Next, we add the payroll adjustment (2.2401 percent) to the nonpayroll adjustment (1.9101 percent), for a total inflation adjustment of 4.1502 percent (rounded) for FY 2025.
Pursuant to the statute, the FY 2025 base revenue of $29,253,365 is increased by the total inflation adjustment of 4.1502 percent, yielding an inflation adjusted base revenue amount of $30,467,438 for FY 2025 (see section 744M(c)(1)(A)).
C. Additional Dollar Amounts
For FY 2025, the inflation adjusted revenue amount of $30,467,438 is increased by an additional dollar amount of $3 million as specified in the statute (see section 744M(b)(2)(E) of the FD&C Act). This yields an adjusted fee revenue subtotal of $33,467,438.
D. Fee Revenue Adjustment for Additional Direct Cost
Fee revenue is further adjusted for additional direct costs as specified in the statute. In FY 2025, $3 million is added to the facility fee revenues to account for additional direct costs (see section 744M(c)(3)(E) of the FD&C Act). Adding the additional direct costs amount of $3 million to $33,467,438 yields an additional direct cost adjusted fee revenue of $36,467,438.

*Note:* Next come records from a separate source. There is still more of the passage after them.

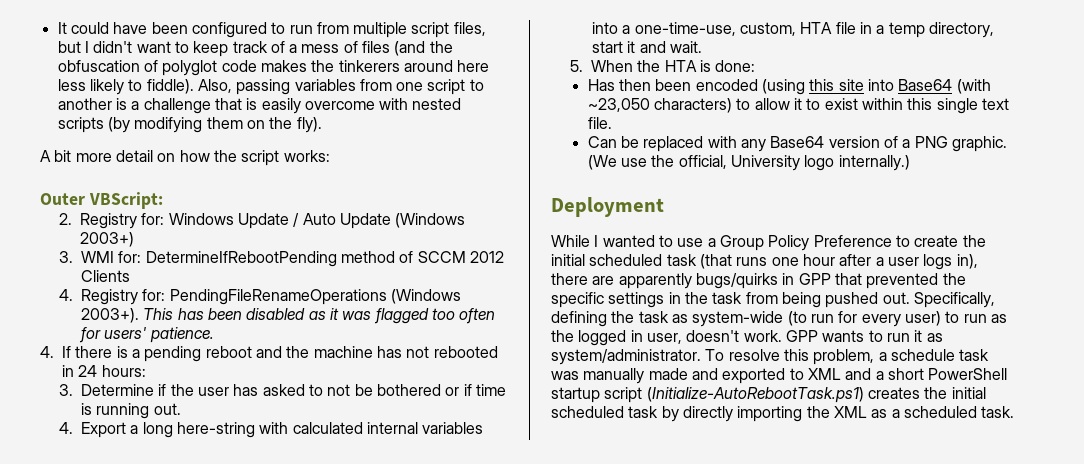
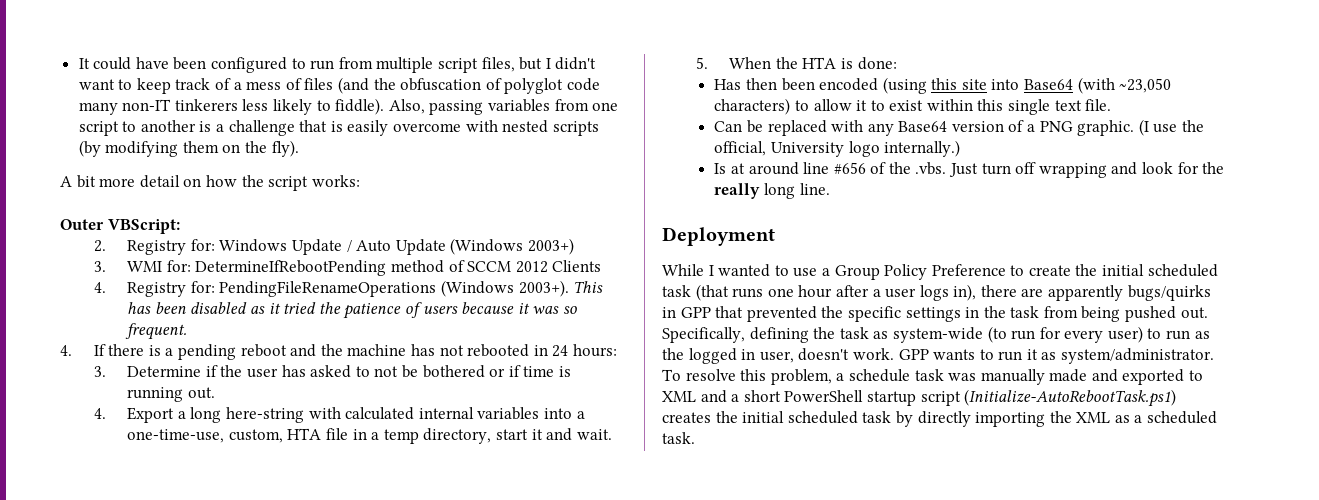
- It could have been configured to run from multiple script files, but I didn't want to keep track of a mess of files (and the obfuscation of polyglot code makes the tinkerers around here less likely to fiddle).
+ It could have been configured to run from multiple script files, but I didn't want to keep track of a mess of files (and the obfuscation of polyglot code many non-IT tinkerers less likely to fiddle).
- This has been disabled as it was flagged too often for users' patience.
+ This has been disabled as it tried the patience of users because it was so frequent.
- (We use the official, University logo internally.)
+ (I use the official, University logo internally.)
+ Is at around line #656 of the .vbs. Just turn off wrapping and look for the really long line.

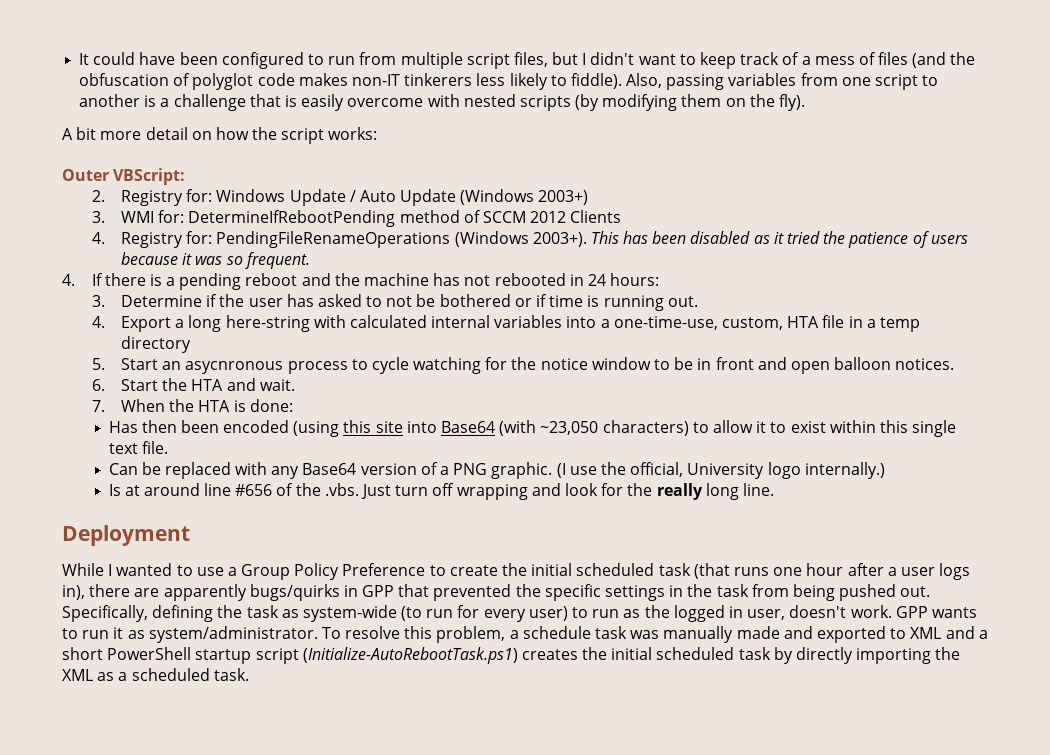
- It could have been configured to run from multiple script files, but I didn't want to keep track of a mess of files (and the obfuscation of polyglot code many non-IT tinkerers less likely to fiddle).
+ It could have been configured to run from multiple script files, but I didn't want to keep track of a mess of files (and the obfuscation of polyglot code makes non-IT tinkerers less likely to fiddle).
- 4. Export a long here-string with calculated internal variables into a one-time-use, custom, HTA file in a temp directory, start it and wait.
+ 4. Export a long here-string with calculated internal variables into a one-time-use, custom, HTA file in a temp directory
+ 5. Start an asycnronous process to cycle watching for the notice window to be in front and open balloon notices.
+ 6. Start the HTA and wait.
- 5. When the HTA is done:
+ 7. When the HTA is done:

E. Fee Revenue Adjustment for Operating Reserve
Under OMUFA, FDA may further increase the FY 2025 facility fee revenue and fees if such an adjustment is necessary to provide up to 10 weeks of operating reserves of carryover user fees for OTC monograph drug activities (see section 744M(c)(2)(B) of the FD&C Act). Accordingly, in setting fees for FY 2025, the Agency must estimate its carryover for FY 2025 to ensure the Agency has sufficient carryover to continue its OTC monograph drug activities, as required under the statute, including an operating reserve to mitigate certain financial risks, such as under collections, unanticipated surges in program costs, or a lapse in appropriations. Under the statute, if FDA has carryover for OTC monograph drug activities that would exceed 10 weeks of such operating reserves, FDA is required to decrease FY 2025 fee revenues and fees to provide for not more than 10 weeks of operating reserves of carryover user fees (see section 744M(c)(2)(C) of the FD&C Act).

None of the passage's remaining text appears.